You are viewing a plain text version of this content. The canonical link for it is here.
Posted to commits@airflow.apache.org by po...@apache.org on 2022/07/28 13:42:49 UTC

[airflow] branch main updated: Fix Vertex AI Custom Job training issue (#25367)

This is an automated email from the ASF dual-hosted git repository.

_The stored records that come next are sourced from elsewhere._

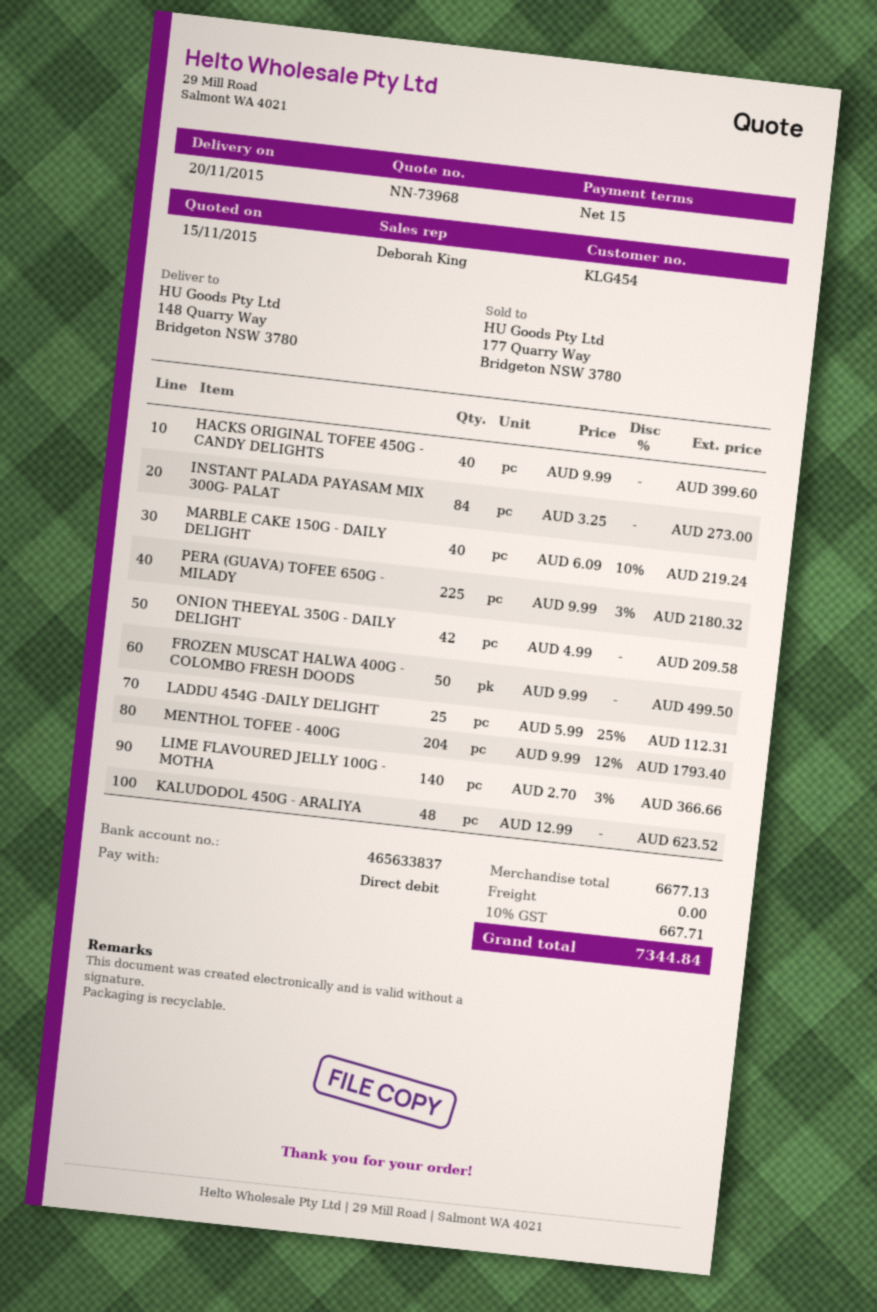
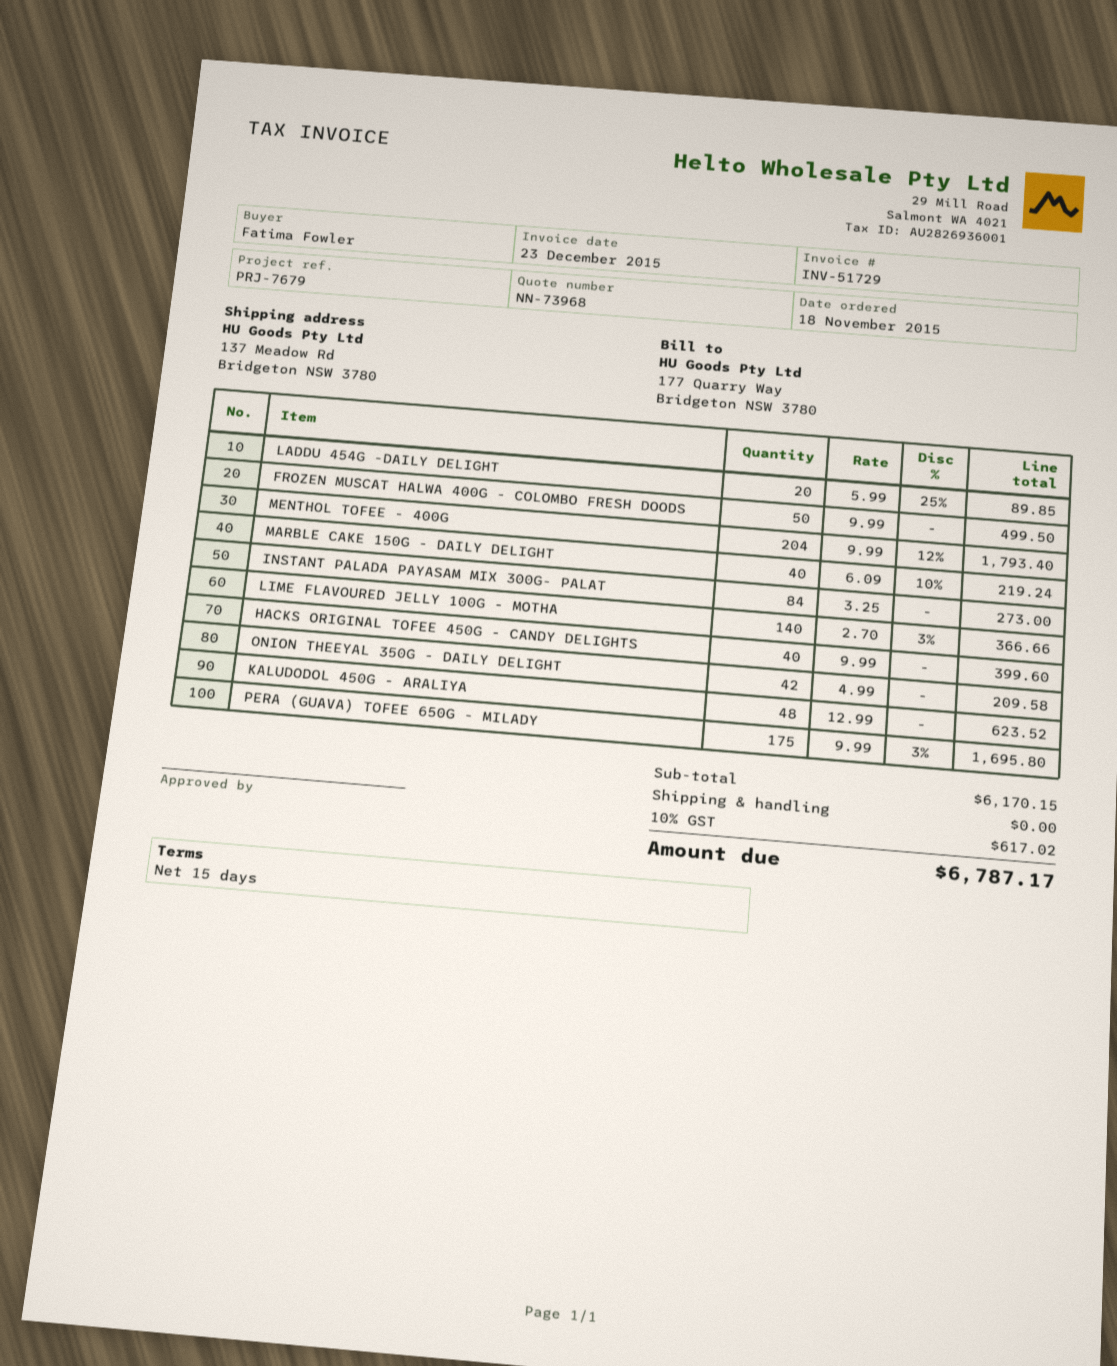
ship to: 148 Quarry Way, Bridgeton NSW 3780 -> 137 Meadow Rd, Bridgeton NSW 3780
PERA (GUAVA) TOFEE 650G - MILADY: 225 x 9.99 - 3% = 2180.32 -> 175 x 9.99 - 3% = 1695.80
LADDU 454G -DAILY DELIGHT: 25 x 5.99 - 25% = 112.31 -> 20 x 5.99 - 25% = 89.85
subtotal: 6677.13 -> 6170.15
tax: 10% = 667.71 -> 10% = 617.02
total: 7344.84 -> 6787.17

potiuk pushed a commit to branch main
in repository https://gitbox.apache.org/repos/asf/airflow.git


The following commit(s) were added to refs/heads/main by this push:
     new a8e4519815 Fix Vertex AI Custom Job training issue (#25367)
a8e4519815 is described below

commit a8e451981572fa09a96660992e68e046c4baa75f
Author: Maksim <ma...@gmail.com>
AuthorDate: Thu Jul 28 16:42:42 2022 +0300

    Fix Vertex AI Custom Job training issue (#25367)
---
 .../google/cloud/hooks/vertex_ai/custom_job.py     | 35 ++++++++++------
 .../google/cloud/operators/vertex_ai/custom_job.py | 48 ++++++++++++++--------
 .../google/cloud/operators/test_vertex_ai.py       |  3 ++
 3 files changed, 58 insertions(+), 28 deletions(-)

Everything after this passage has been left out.